Differential growth of suspensorium bones within and between species and stages. A: Calcein‐green pulse and alizarin red chase time‐tables for groups 1, 2 and 3. B‐C: Representative results of group 1 pulse‐chase in CA (B) and DC (C). Bone deposited between pulse and chase is stained in red alone and indicated by double arrows. D: Bone growth assayed by pulse‐chase stain in groups 1‐3. (***) indicates statistical significance (P < 0.001, THSD test). Anterior is to the left and dorsal to the top in all figure panels.

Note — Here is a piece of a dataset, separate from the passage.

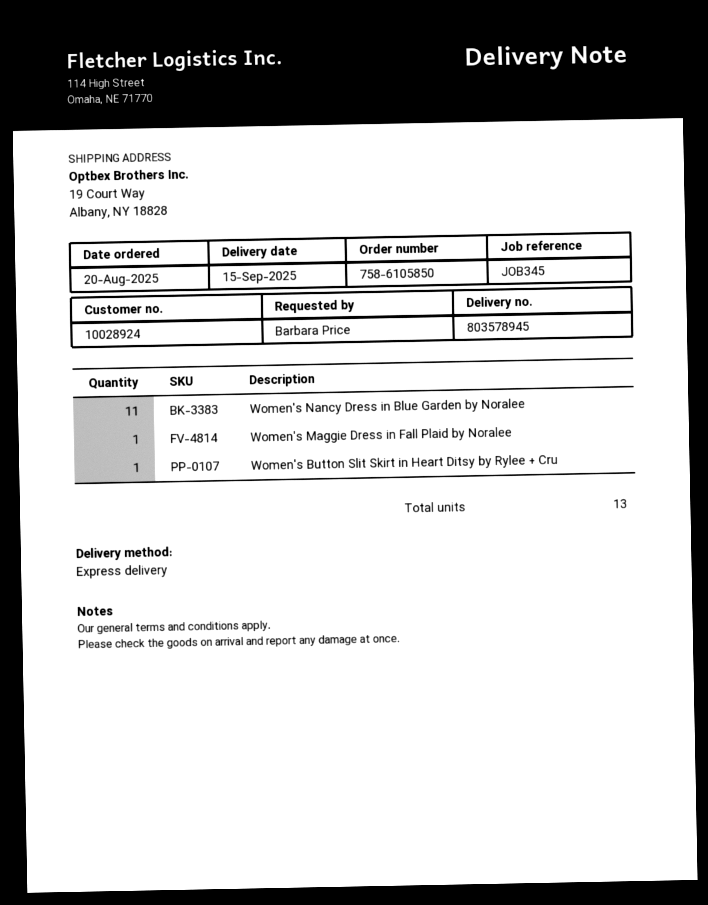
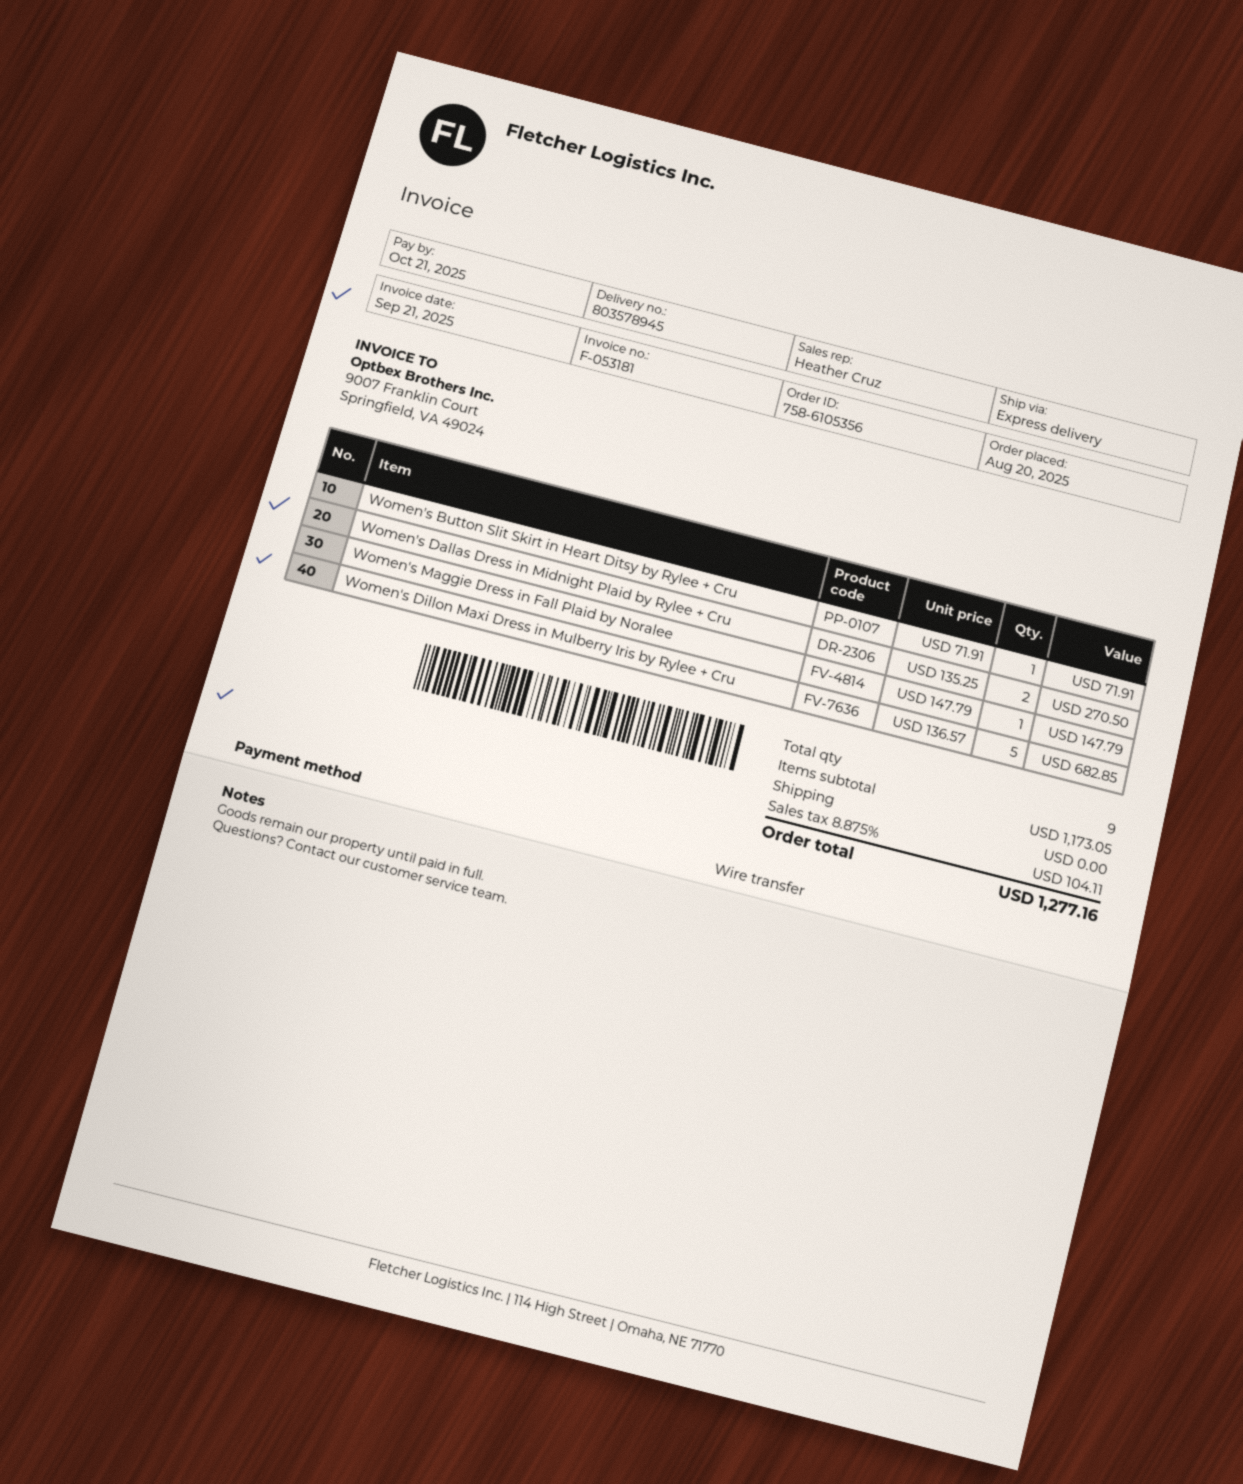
order number: 758-6105850 -> 758-6105356
Women's Nancy Dress in Blue Garden by Noralee: 11 -> none
Women's Dallas Dress in Midnight Plaid by Rylee + Cru: none -> 2
Women's Dillon Maxi Dress in Mulberry Iris by Rylee + Cru: none -> 5
total quantity: 13 -> 9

Abbreviations: HM, hyomandibular; HS sy, hyosymplectic synchondrosis; MP, metapterygoid; PQ sy, palatoquadrate synchondrosis; QA, quadrate; SY, symplectic. Scale bar: 0.25 mm

FIGURE 4

Quantification of chondrocyte size and ECM content in DC and CA endochondral growth zones. A: Chondrocyte parameters measured on histological sections. B‐E: QA (B, D‐E) and HM (C) section planes and areas shown in histological sections below. Scale bar: 0.25 mm. F‐I: histological sections through the RZ, pHZ and tHZ of the CA QA (F) and HM (G) at 1.4 cm (TrL), and the DC QA at 1.4 cm (H) and 1.7 cm (I, TrL). Scale bar: 10 μm. J‐L: cell parameter quantification in the RZ, pHZ and tHZ of the CA QA and HM at 1.4 cm (TrL), and the DC QA at 1.4 cm and 1.7 cm (TrL). (J) cell cross‐sectional area quantification. (K) cell height quantification. (L) ECM cross‐sectional area per cell. (***) indicates statistical significance (P < 0.001, THSD test). Abbreviations: ECM, extracellular matrix; HM, hyomandibular; MP, metapterygoid; pHZ, prehypertrophic zone; QA, quadrate; RZ, resting zone; SY, symplectic; tHZ, terminal hypertrophic zone.

FIGURE 5

Quantification of chondrocyte proliferation in DC and CA endochondral growth zones. A‐L: Anti‐CldU immunostaining of CldU‐labeled cells in: QA of CA 1.4 cm (Trunk Length, TrL, A‐C), HM of CA 1.4 cm (TrL, D‐F), QA of DC 1.4 cm (TrL, G‐I) and QA of DC 1.7 cm (TrL, J‐L). A‐C: Labeled QA of CA 1.4 cm at 1‐ (A) and 5‐days (B) post CldU incubation and corresponding data quantification (C). D‐F: Labeled HM of CA 1.4 cm at 1‐ (D) and 5‐days (E) post CldU incubation and corresponding data quantification (F). G‐I: Labeled QA of DC 1.4 cm at 1‐ (G) and 5‐days (H) post CldU incubation and corresponding data quantification (I). J‐L: Labeled QA of DC 1.7 cm at 1‐ (J) and 5‐days (K) post CldU incubation and corresponding data quantification (L). M: quantification of labeling indexes in the PZ of 1.4 cm (TrL) CA QA and HM, and of the 1.4 and 1.7 cm (TrL) DC QA. Error bars represent SD. (***) indicates statistical significance (P < 0.05, Wilcoxon rank‐sum test). Abbreviations: HM, hyomandibular; HZ, hypertrophic zone; PZ, proliferative zone; QA, quadrate; RZ, resting zone. Scale bar: 20 μm.